PSA names Saint-Geours new head of brands
Gales will join supplier group; Chatillon new CFO
Saint-Geours was CEO of the Peugeot brand from 1998 until 2007.
PSA/Peugeot-Citroen said that Chief Financial Officer Frederic Saint-Geours will succeed head of brands Jean-Marc Gales, who is leaving the company to become CEO of the European automotive suppliers association, CLEPA.
Saint-Geours' CFO duties will be given to company veteran Jean-Baptiste de Chatillon, who was previously the group's financial controller.
PSA, Europe's second-largest automaker after Volkswagen Group, is struggling.
PSA said last month it expected its auto division to post a second-half operating loss of more than 405 million euros ($528.64 million). Through 11 months of 2011 its European sales were down 8 percent to 1.5 million and its market share had dropped to 12.6 percent from 13.5 percent, according to data from industry association ACEA.
"In this difficult period, I am delighted that Frederic Saint-Geours is taking on the role of executive vice president for brands," PSA CEO Philippe Varin said in a statement. "Bringing the benefit of 25 years of experience with the group, he will put his financial rigor and experience of commercial activities to the service of the two key pillars of our strategy: product upgrading and globalization."
More changes expected
Juergen Pieper, a Frankfurt-based analyst with Bankhaus Metzler, said he expects more personnel changes at PSA as the automaker tries to turn around its business. "This year won't be a good year for them because their key markets -- those in southern Europe -- remain weak," he said.
"We view this management change as an overall positive," Credit Suisse analysts said in a note.
Saint-Geours, who has held positions including Peugeot brand chief in a 25-year PSA career, seemed "more at home when it came to running the operations within PSA rather than communicating to capital markets," they added.
London-based Societe Generale analyst Stephen Reitman said the rebranding side of Gales' remit had been going quite well, but the missed performance goals and PSA's multiple profit warnings reflect a failure to meet sales targets.
Chatillon's most recent role as financial controller could equip him well to deliver the promised savings as CFO, amid deteriorating European demand and pricing.
"Given what's happening in 2012, you need someone who knows where cuts can be made," Reitman said. "With no guarantees of relief on the revenue side, the focus of the performance plan moves to costs."
Saint-Geours, 61, has held a number of key posts since joining PSA from France's Ministry of Finance in 1986. He was senior vice president of the Peugeot brand from 1990 to 1997. In July 1998, he was promoted to CEO of Peugeot and made a member of PSA's top-level managing board.
He was replaced as Peugeot boss by Jean-Philippe Collin in 2007 and became a strategic adviser to then-chairman Christian Streiff as well as a member of the PSA executive committee.
In June 2009, he returned to the managing board was executive vice president, finance and strategic development under current PSA CEO Varin.
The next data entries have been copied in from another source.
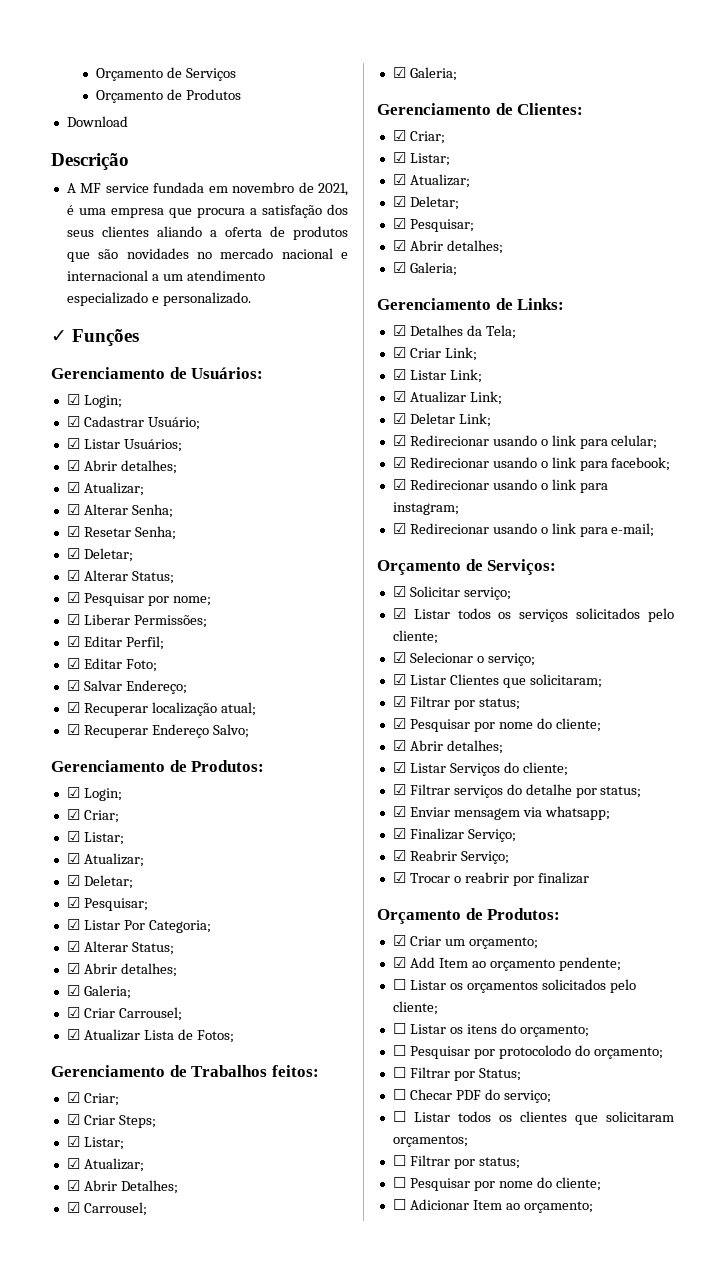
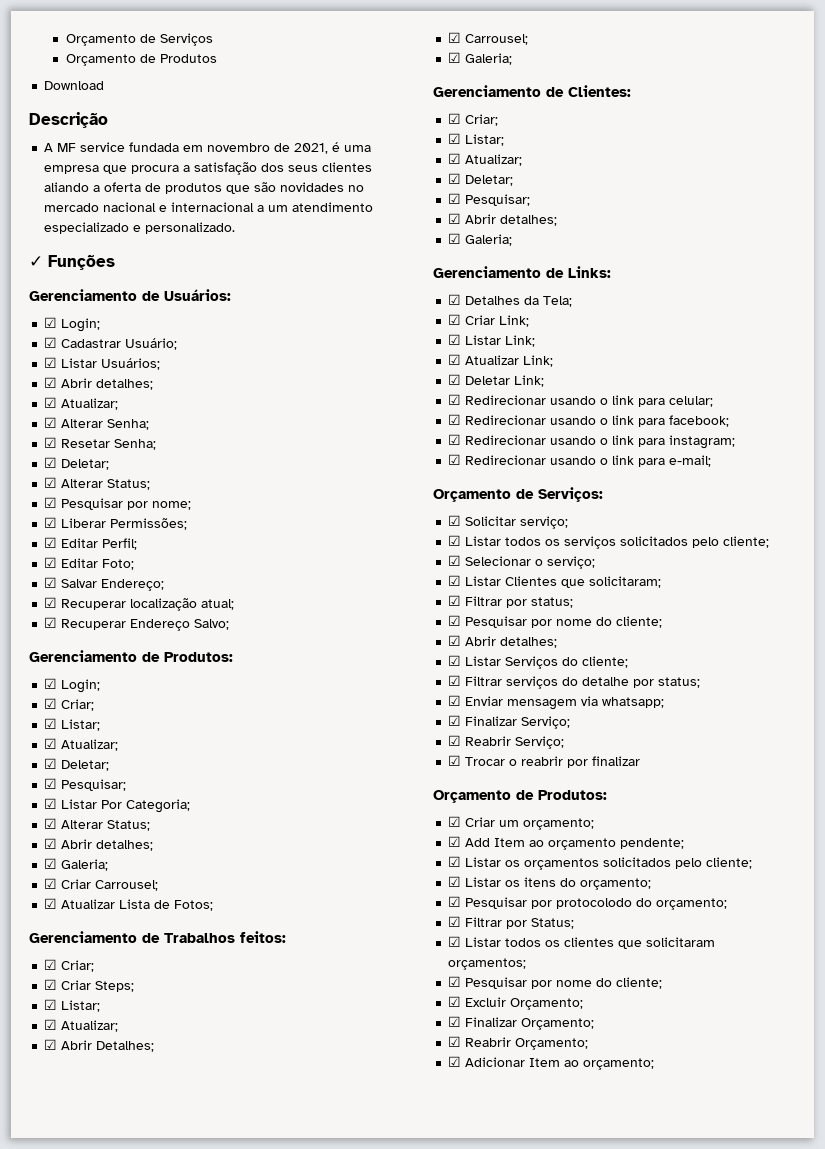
[392,979,406,990] ☐ -> [448,856,462,867] ☑
[392,1023,406,1034] ☐ -> [448,876,462,887] ☑
[392,1045,406,1056] ☐ -> [448,896,462,907] ☑
[392,1067,406,1078] ☐ -> [448,916,462,927] ☑
[392,1089,551,1103] [392,1111,406,1122] ☐ Checar PDF do serviço; // ☐ -> [448,936,462,947] ☑
[392,1155,520,1169] [392,1177,601,1191] [392,1199,406,1210] ☐ Filtrar por status; // ☐ Pesquisar por nome do cliente; // ☐ -> [448,976,663,989] [448,996,584,1010] [448,1016,595,1030] [448,1036,589,1050] [448,1056,462,1067] ☑ Pesquisar por nome do cliente; // ☑ Excluir Orçamento; // ☑ Finalizar Orçamento; // ☑ Reabrir Orçamento; // ☑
Saint-Geours is also CEO of Banque PSA Finance, a job he will keep.
Chatillon joined PSA in 1989. He joined Citroen in 2001 as head of European imports before being named managing director of the brand's operations in Belgium and Luxembourg. He held that job until June 2006 when he was appointed PSA's director of warranties. Since May 2007, he has PSA group financial Controller.
Gales wants change of direction.
Gales, 49, will continue to sit on the PSA management board until March and will start as CLEPA CEO on April 2, succeeding Lars Holmqvist, who is retiring after eight years at the helm.
Gales said he would also take up a deputy professorship at London's Imperial College. "After a very rich career in automobiles, I have decided to change direction," he said in a statement.
Gales, a native of Luxembourg, joined PSA as head of Citroen in April 2009. Two months later he was appointed to oversee Peugeot and Citroen as the head of PSA's overall brand strategy. Previously, he worked for Mercedes-Benz, Volkswagen, General Motors and BMW.
His robust management style had sometimes ruffled feathers at the family-controlled automaker, according to a former PSA executive who worked with the Luxembourg national.
Some of the strategy ideas he openly floated also seemed at odds with the rest of management. Last March, Gales outlined plans for a new, low-cost Chinese brand to be sold online in Europe. The idea was played down by Asia chief Gregoire Olivier weeks later and ultimately rejected by Varin.
PSA warned last month that the core automotive division would likely post a loss for 2011, compared with an initial profit target of more than 621 million euros ($811 million) announced in February 2011.
In October, Varin had said the division would come "close to breakeven" and unveiled plans to generate 800 million euros in savings this year by cutting 6,000 European jobs.